The Daring Cooks have been around for a few months now. I have found that I’m a little less dedicated to completing these challenges than I have been with the Daring Bakers but that’s often because the recipe is full of animal proteins and fats. This month, I’m sure that a little grin appeared on the faces of Daring Cooks around the world when they found out that the host of the September challenge was Debyi from The Healthy Vegan Kitchen.
Once she revealed the challenge I knew that I couldn’t miss this month. And it wasn’t because I love Indian food, it was because she had selected to highlight a Toronto author and restaurant: Ruth Tal from Fresh.
Fresh was my favourite restaturant in Toronto before I actual moved here. Now, I think I take it for granted most of the time. The menu celebrates fresh juices and smoothies and contains a long list of rice bowls, noodle bowls, wraps and salads.
Debyi recently visited Toronto and found herself eating 3 out of 5 meals at Fresh. I was happy to hear that she had such a wonderful experience at a local vegetarian institution. I have copies of both of Ruth’s books and have prepared many delicious recipes at home (the Beach rice bowl is a personal favourite). However, I have never attempted the dosas. I guess it was time for a challenge.
I did adapt the recipe slightly. I am trying to use ingredients from my pantry as much as possible and limit processed foods wherever I can. I have listed my changes in blue. You may want to give the original recipe a try. I’ve ordered this appetizer at Fresh many, many times. It is a lovely starter for an Indian themed dinner party or when served with rice, a satisfying main dish.
This recipe comes in 3 parts, the dosas, the filling and the sauce. It does take awhile to make, but the filling and sauce can be made ahead and frozen if need be.
1 cup spelt flour (I used white whole wheat)
½ tsp salt
½ tsp baking powder
½ tsp curry powder
½ cup almond milk (I used coconut milk made by Soy Delicious)
¾ cup water
cooking spray, if needed
1.Combine the dry ingredients in a bowl, slowly adding the almond milk and water, whisking until smooth.
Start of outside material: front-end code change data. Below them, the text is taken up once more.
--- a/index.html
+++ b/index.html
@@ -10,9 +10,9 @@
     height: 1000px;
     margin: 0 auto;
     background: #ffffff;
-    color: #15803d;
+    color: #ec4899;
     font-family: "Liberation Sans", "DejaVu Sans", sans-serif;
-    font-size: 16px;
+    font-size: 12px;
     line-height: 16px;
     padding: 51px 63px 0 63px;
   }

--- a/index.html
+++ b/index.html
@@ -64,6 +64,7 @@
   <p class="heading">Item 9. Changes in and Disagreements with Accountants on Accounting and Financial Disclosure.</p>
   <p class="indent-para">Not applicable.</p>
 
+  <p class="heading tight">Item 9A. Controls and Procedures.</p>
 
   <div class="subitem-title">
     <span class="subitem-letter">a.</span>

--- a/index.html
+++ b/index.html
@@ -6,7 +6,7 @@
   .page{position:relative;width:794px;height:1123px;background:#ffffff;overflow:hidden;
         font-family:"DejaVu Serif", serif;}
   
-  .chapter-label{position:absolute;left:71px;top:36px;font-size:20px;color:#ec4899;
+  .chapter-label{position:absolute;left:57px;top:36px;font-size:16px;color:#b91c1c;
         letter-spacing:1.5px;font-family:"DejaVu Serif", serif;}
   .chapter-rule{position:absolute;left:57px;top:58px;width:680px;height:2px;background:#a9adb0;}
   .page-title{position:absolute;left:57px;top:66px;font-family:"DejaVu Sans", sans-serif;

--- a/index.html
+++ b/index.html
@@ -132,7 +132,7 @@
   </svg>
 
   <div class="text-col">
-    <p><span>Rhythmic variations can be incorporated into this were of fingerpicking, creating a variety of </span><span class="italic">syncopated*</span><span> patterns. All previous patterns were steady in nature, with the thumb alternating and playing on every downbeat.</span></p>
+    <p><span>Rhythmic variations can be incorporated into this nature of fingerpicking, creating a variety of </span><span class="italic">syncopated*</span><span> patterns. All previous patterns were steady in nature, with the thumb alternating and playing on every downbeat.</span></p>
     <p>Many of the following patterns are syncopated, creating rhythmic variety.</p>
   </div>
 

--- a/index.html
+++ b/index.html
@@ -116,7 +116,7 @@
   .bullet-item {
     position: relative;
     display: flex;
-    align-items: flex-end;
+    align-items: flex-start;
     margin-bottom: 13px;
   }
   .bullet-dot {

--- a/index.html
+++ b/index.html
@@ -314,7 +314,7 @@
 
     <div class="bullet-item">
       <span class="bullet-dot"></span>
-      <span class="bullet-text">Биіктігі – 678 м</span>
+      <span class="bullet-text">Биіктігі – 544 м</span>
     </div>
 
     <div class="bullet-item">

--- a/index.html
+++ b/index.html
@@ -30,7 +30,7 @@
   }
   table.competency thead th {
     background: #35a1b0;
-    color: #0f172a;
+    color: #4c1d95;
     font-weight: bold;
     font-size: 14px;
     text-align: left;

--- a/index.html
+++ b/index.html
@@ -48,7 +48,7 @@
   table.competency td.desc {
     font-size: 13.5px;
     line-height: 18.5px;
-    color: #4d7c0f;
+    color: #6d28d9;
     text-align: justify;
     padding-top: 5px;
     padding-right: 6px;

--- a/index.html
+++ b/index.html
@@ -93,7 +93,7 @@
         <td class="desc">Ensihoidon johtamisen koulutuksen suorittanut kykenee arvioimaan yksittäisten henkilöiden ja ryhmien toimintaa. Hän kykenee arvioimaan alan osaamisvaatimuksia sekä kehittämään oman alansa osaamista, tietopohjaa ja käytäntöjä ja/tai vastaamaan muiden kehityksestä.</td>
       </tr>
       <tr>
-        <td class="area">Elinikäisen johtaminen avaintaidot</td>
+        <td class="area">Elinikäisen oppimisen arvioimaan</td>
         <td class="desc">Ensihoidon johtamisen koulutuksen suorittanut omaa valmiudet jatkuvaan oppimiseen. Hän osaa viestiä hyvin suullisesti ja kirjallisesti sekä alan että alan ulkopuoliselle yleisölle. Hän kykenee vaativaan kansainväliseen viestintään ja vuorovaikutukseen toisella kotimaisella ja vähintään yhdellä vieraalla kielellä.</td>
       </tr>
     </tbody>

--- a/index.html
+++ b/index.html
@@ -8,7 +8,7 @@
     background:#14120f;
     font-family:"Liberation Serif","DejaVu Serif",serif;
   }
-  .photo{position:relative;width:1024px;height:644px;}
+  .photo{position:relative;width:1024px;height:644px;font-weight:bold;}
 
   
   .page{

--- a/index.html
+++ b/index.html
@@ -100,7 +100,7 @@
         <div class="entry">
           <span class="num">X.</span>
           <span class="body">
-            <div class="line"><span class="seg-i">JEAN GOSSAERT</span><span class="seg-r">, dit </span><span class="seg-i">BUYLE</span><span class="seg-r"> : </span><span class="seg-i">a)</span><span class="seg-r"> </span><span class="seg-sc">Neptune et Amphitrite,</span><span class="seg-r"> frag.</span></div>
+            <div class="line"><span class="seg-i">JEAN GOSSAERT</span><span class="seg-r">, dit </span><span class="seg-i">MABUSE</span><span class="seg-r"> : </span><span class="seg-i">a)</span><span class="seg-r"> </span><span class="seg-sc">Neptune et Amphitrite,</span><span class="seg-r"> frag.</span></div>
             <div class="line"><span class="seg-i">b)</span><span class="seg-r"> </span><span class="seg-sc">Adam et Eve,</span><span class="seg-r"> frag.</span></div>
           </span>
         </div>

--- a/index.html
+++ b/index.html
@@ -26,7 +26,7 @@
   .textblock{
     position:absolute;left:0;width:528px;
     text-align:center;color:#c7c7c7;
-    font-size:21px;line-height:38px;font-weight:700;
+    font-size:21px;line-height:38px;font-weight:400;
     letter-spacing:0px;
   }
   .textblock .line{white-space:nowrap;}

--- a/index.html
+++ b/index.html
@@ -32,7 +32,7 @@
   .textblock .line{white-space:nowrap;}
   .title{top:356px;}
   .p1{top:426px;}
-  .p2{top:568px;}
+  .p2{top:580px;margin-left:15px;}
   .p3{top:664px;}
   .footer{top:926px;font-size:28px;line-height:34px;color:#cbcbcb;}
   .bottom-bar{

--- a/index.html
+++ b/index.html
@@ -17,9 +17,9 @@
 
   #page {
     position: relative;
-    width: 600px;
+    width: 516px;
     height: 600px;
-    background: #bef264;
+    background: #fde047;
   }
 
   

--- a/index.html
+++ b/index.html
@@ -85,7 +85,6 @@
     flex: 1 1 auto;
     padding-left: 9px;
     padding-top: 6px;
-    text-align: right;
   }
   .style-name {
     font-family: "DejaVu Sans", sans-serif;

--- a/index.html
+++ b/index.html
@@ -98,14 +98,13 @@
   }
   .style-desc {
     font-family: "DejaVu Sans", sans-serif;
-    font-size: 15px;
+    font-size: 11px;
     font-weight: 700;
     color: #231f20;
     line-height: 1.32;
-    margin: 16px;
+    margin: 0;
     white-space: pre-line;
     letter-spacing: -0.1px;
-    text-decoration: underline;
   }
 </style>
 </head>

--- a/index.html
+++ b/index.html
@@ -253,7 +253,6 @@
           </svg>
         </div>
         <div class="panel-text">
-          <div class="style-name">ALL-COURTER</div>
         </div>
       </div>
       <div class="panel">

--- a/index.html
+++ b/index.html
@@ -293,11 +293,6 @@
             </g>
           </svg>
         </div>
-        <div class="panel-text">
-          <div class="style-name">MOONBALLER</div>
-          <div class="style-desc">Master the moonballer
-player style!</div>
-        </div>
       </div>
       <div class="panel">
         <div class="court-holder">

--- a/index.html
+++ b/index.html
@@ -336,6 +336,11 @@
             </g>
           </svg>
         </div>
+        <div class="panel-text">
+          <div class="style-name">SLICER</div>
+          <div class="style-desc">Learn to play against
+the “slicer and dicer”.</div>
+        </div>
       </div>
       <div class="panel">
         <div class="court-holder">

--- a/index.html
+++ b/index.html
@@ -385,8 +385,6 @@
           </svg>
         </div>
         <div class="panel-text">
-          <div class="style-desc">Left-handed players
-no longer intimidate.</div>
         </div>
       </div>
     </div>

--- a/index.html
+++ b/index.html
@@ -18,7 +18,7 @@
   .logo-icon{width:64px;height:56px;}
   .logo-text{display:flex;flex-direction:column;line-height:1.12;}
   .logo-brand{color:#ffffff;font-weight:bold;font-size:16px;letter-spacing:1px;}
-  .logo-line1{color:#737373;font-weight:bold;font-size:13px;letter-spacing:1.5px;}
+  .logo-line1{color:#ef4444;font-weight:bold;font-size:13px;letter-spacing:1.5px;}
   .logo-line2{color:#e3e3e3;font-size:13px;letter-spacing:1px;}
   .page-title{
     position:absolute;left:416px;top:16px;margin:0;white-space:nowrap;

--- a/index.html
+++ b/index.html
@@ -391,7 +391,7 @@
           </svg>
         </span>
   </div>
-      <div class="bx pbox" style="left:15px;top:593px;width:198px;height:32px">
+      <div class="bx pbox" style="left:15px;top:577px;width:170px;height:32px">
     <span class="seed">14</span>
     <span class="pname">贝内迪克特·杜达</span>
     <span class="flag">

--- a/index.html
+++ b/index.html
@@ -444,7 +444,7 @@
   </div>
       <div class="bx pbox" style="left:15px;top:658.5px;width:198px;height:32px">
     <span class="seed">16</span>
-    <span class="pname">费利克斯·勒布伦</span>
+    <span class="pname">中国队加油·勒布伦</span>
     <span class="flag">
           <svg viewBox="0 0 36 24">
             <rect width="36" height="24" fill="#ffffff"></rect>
2.Heat a nonstick skillet over medium heat. Spray your pan with a thin layer of cooking spray, if needed.
3.Ladle 2 tablespoons of batter into the center of your pan in a circular motion until it is a thin, round pancake. When bubbles appear on the surface and it no longer looks wet, flip it over and cook for a few seconds. Remove from heat and repeat with remaining batter. Makes 8 pancakes.
Curried Garbanzo Filling
5 cloves garlic
1 onion, peeled and finely diced
1 carrot, peeled and finely diced
1 green pepper, finely diced (red pepper)
2 medium hot banana chilies, minced (jalapeno pepper)
2 TBSP cumin, ground
1 TBSP oregano
1 TBSP sea salt
1 TBSP turmeric
4 cups cooked or canned chick peas (red lentils, rinsed)
½ cup tomato paste (I diced tomatoes)
1.Heat a large saucepan over medium to low heat. Add the garlic, veggies, and spices, cooking until soft, stirring occasionally.
2.Mash the chickpeas by hand, or in a food processor. Add the chickpeas and tomato paste to the saucepan, stirring until heated through. (I added a little water and let it simmer until the lentils were soft.)
Coconut Curry Sauce
1 onion, peeled and chopped
2 cloves garlic
½ tsp cumin, ground
¾ tsp sea salt
3 TBSP curry powder (I used curry paste)
3 TBSP spelt flour (I used whole wheat flour)
3 cups vegetable broth (I used water with some braggs added)
2 cups coconut milk (I made a sunflower seed milk)
3 large tomatoes, diced
1.Heat a saucepan over medium heat, add the onion and garlic, cooking for 5 minutes, or until soft.
2.Add the spices, cooking for 1 minutes more. Add the flour and cook for 1 additional minute. (After the flour was combined in the pan, I added the rest of the ingredients together in my blender before pouring them into the pan with the onions and garlic.)
3.Gradually stir in the vegetable broth to prevent lumps. Once the flour has been incorporated, add the coconut milk and tomatoes, stirring occasionally.
4.Let it simmer for half an hour.
Put it all together:
Spoon the filling into the centre of the dosa. Roll up the dosa and top with the curry sauce. Sprinkle on some shredded coconut and surround with fresh cucumber slices.